Question 2: Putting analysis to practice

Assume the following simplified C-like language.



<stmt_seq>   ::= <empty_stmt> | <stmt> <stmt_seq>

<stmt>       ::= <basic_stmt> ;  | 
                 if ( <expr> ) <stmt> else <stmt>  |
                 while ( <expr> ) do <stmt>  |
                 { <stmt_seq> }

<basic_stmt> ::=  <id> = <id_const> <bin_op> <id_const> |
                  <id> = <id_const>         |
                  <id> = read()             |
                  write(<id_const>)         |
                  break

<expr>       ::=  <id_const> <relop> <id_const>

<id_const>   ::=  <id> | <const>

<bin_op>     ::=  + | * | - | /  | mod   

<rel_op>     ::=  < | > | <= | >= | == | !=

Use the following example program.

1  i = 1;
2  j = 1;
3  n = read();
4  sum = 0;
5  prod = 1;
6  while (i <= n)
7     {  b = i mod 2;
8        if (b == 0)
9          sum = sum + i;
10       else
11         prod = prod * j;
12       if (sum == prod)
13         break;
14       i = i + 1;
15       write(i);
16     }
17  b = n mod 2;
18  if (b == 0)
19    write(sum);
20  write(prod);

(a)
Draw a typical abstract syntax tree (AST) that could be used to represent the statement sequence from lines 6-16 of the example program.

(b)
Draw a typical control flow graph (CFG) that could be used to represent the entire program fragement, putting the statements in basic blocks where possible.

(c)
Assuming that we can represent a definition by a pair (varname,lineno), (i.e. the definition at line 3 would be (n,3)), what are the set of definitions that may reach the input of lines 6, 7, 15 and 18 in the example program?
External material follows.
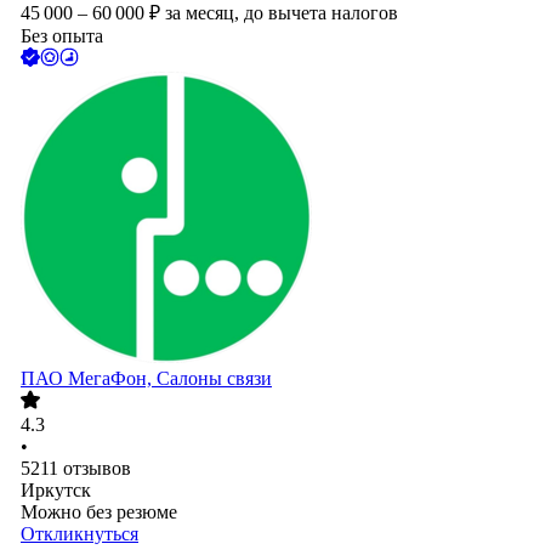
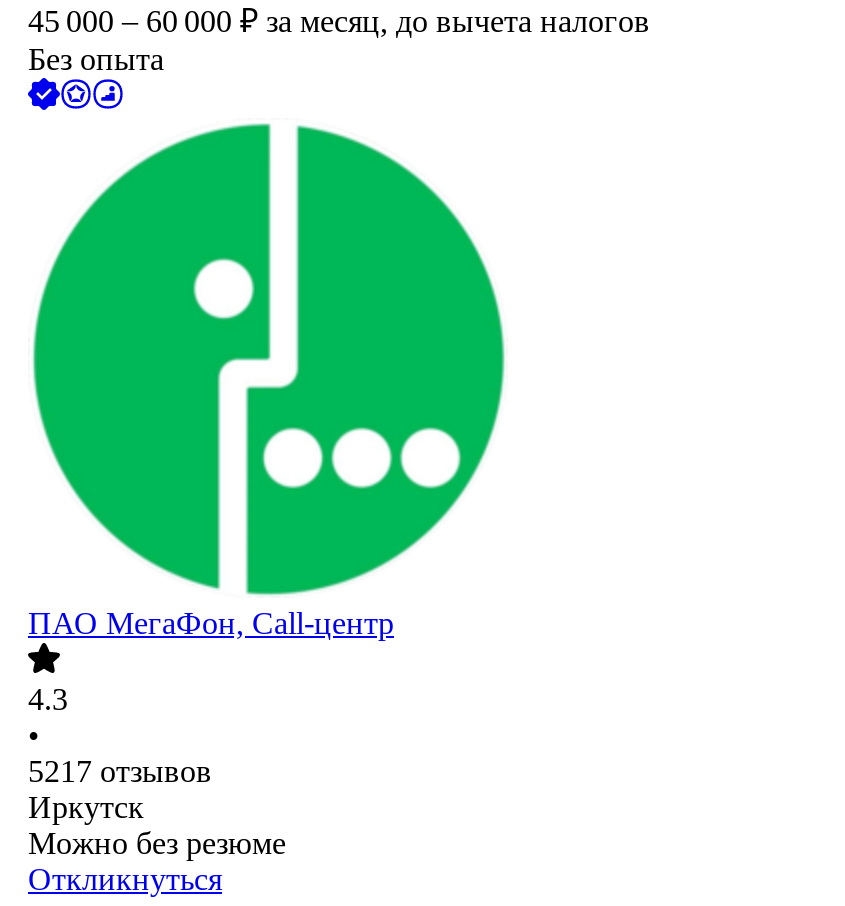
[21,369,272,389] ПАО МегаФон, Салоны связи -> [28,607,394,641] ПАО МегаФон, Call-центр
[21,458,131,479] 5211 отзывов -> [28,755,212,789] 5217 отзывов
As an example, the set of definitions reaching the input of line 2 is { (i,1) } .

(d)
Give the data flow analysis for the must reaching definition problem. In this problem a definition reaches, only if it reaches along all paths. Follow all the steps outlined in class for defining the problem. Show the result of your must reaching definition analysis for lines 6, 7, 14, 16 and 18.

(e)
What variables are live at the input of lines 20, 18, 14, 9, 7, 5, 3 and 1 in the example program?

(f)
Some compilers warn the programmer when a use of a variable may not have a valid definition. In Java, the language definition says that each use must have a valid definition, and it issues a syntax error if there exists some path on which there is no definition of a use.

Formalize this problem for the language given in this problem. Give a flow analysis to solve the problem, and give example programs to show: (i) where your analysis correctly warns the programmer, and (ii) where your analysis warns the programmer unnecessarily (i.e. the analysis is conservative).